- _MATERIALS PROVIDED_
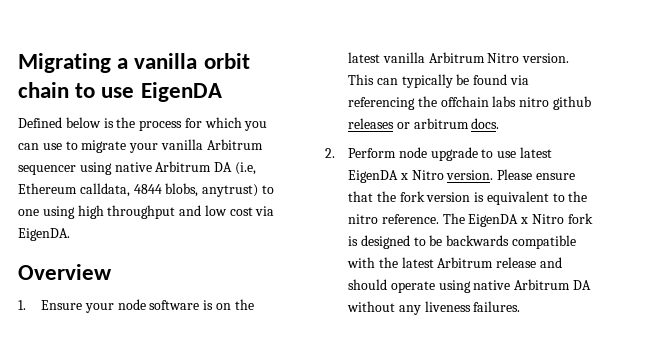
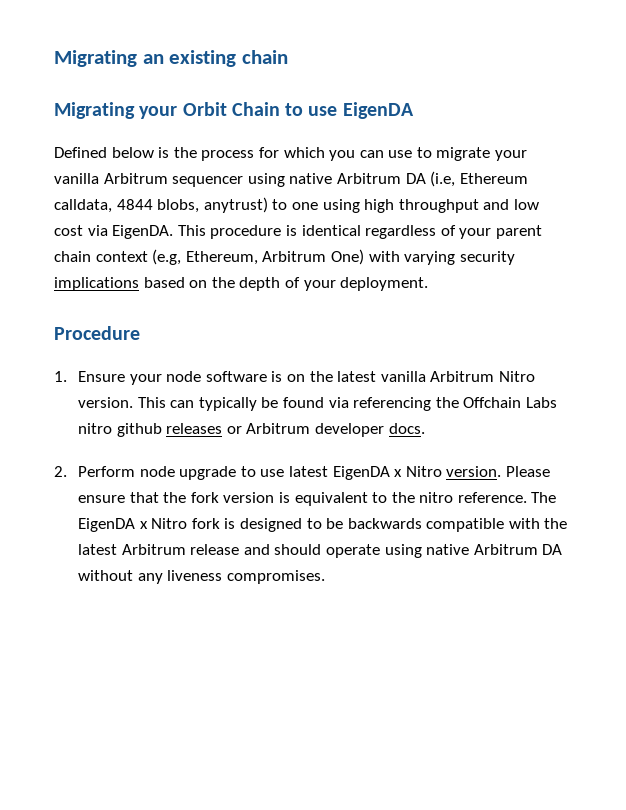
- Migrating a vanilla orbit chain to use EigenDA
+ Migrating an existing chain
+ Migrating your Orbit Chain to use EigenDA
- Defined below is the process for which you can use to migrate your vanilla Arbitrum sequencer using native Arbitrum DA (i.e, Ethereum calldata, 4844 blobs, anytrust) to one using high throughput and low cost via EigenDA.
- Overview
+ Defined below is the process for which you can use to migrate your vanilla Arbitrum sequencer using native Arbitrum DA (i.e, Ethereum calldata, 4844 blobs, anytrust) to one using high throughput and low cost via EigenDA. This procedure is identical regardless of your parent chain context (e.g, Ethereum, Arbitrum One) with varying security implications based on the depth of your deployment.
+ Procedure
- This can typically be found via referencing the offchain labs nitro github releases or arbitrum docs.
+ This can typically be found via referencing the Offchain Labs nitro github releases or Arbitrum developer docs.
- The EigenDA x Nitro fork is designed to be backwards compatible with the latest Arbitrum release and should operate using native Arbitrum DA without any liveness failures.
+ The EigenDA x Nitro fork is designed to be backwards compatible with the latest Arbitrum release and should operate using native Arbitrum DA without any liveness compromises.

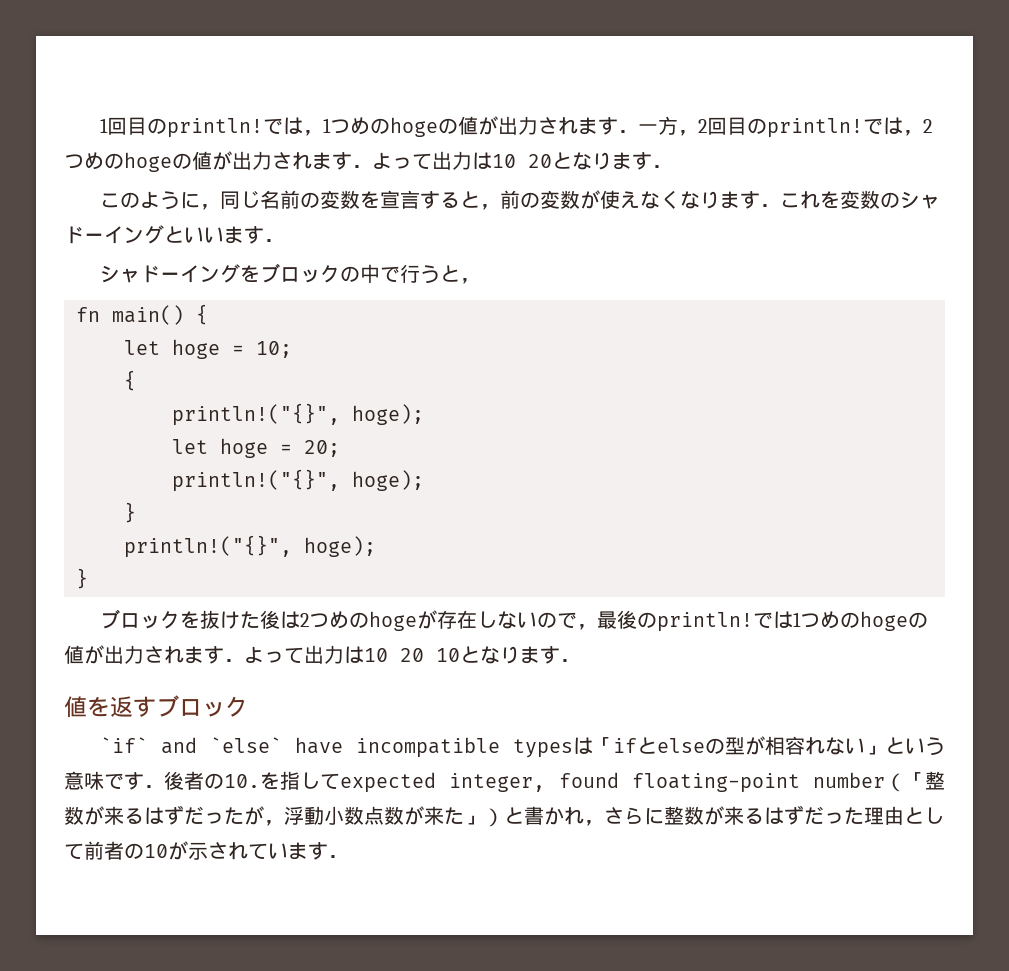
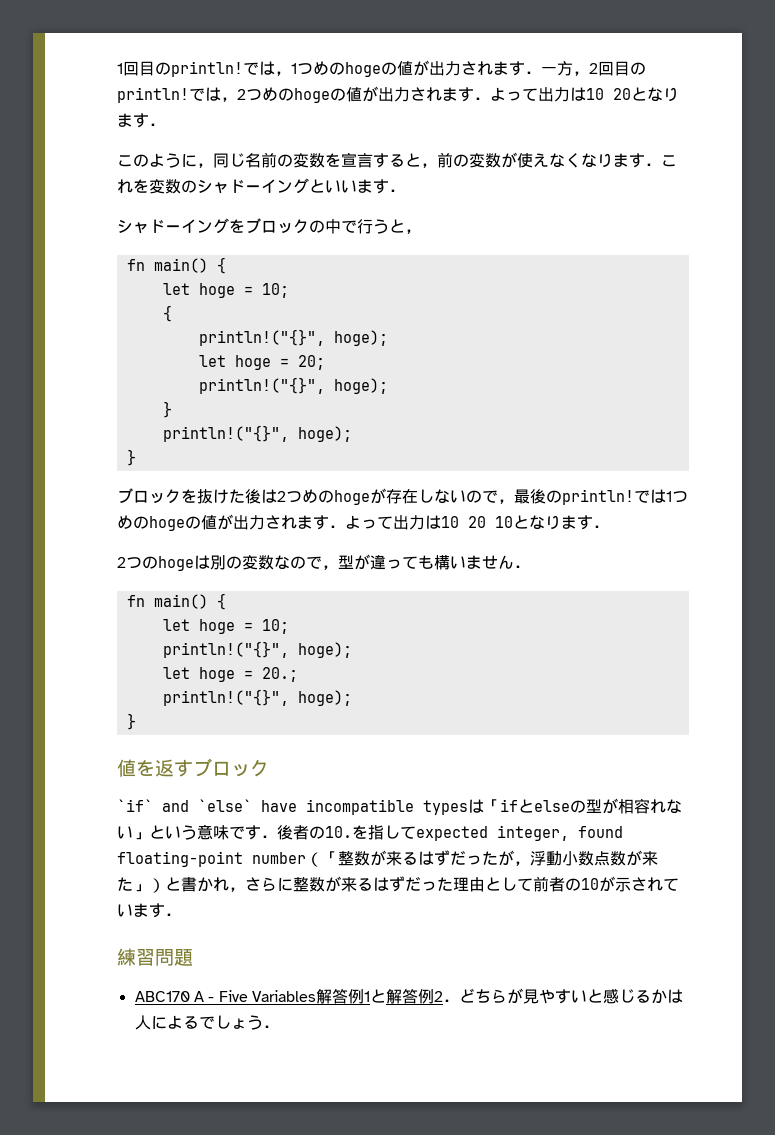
+ 2つのhogeは別の変数なので，型が違っても構いません．
+ fn main() {
+ let hoge = 10;
+ println!("{}", hoge);
+ let hoge = 20.;
+ println!("{}", hoge);
+ }
+ 練習問題
+ ABC170 A - Five Variables解答例1と解答例2．どちらが見やすいと感じるかは人によるでしょう．

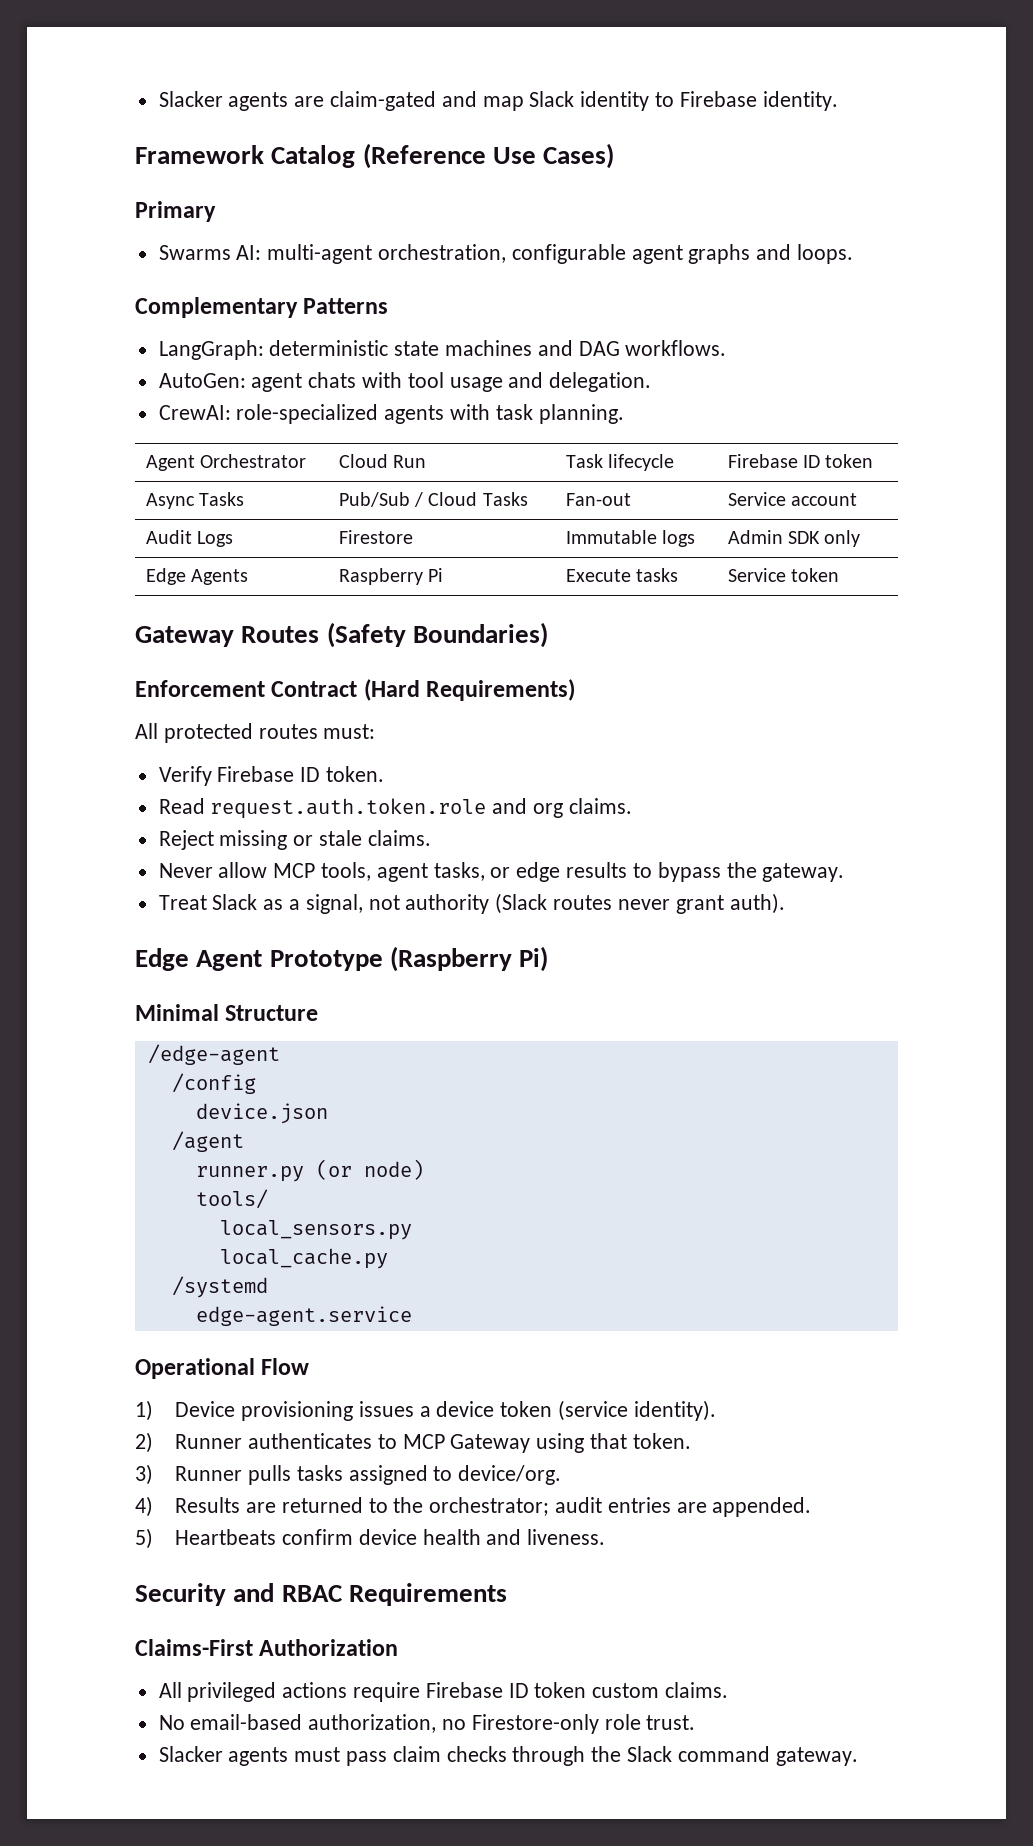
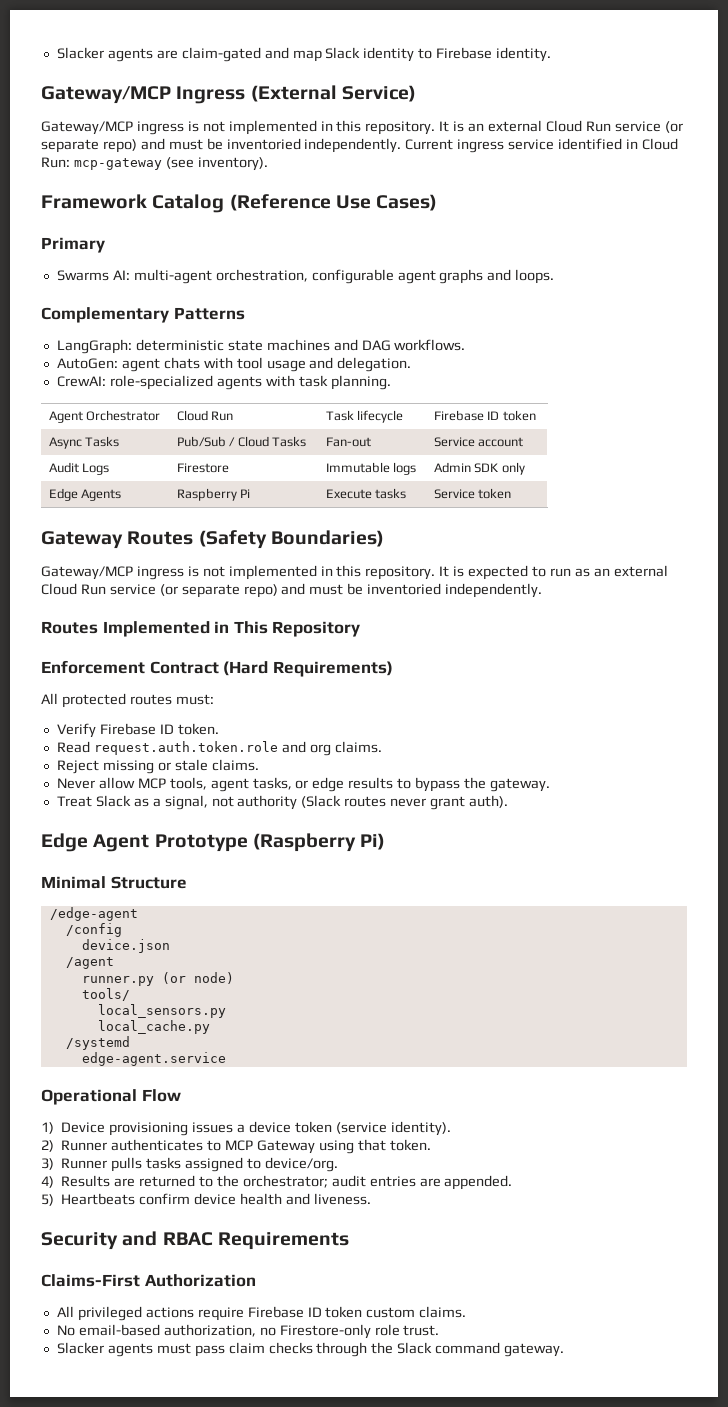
+ Gateway/MCP Ingress (External Service)
+ Gateway/MCP ingress is not implemented in this repository. It is an external Cloud Run service (or separate repo) and must be inventoried independently. Current ingress service identified in Cloud Run: mcp-gateway (see inventory).
+ Gateway/MCP ingress is not implemented in this repository. It is expected to run as an external Cloud Run service (or separate repo) and must be inventoried independently.
+ Routes Implemented in This Repository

- _WHAT YOU HAVE TO DO_
Show every line of the records above that contains the word "referencing".

- _EXERCISE RESULT_
- This can typically be found via referencing the offchain labs nitro github releases or arbitrum docs.
+ This can typically be found via referencing the Offchain Labs nitro github releases or Arbitrum developer docs.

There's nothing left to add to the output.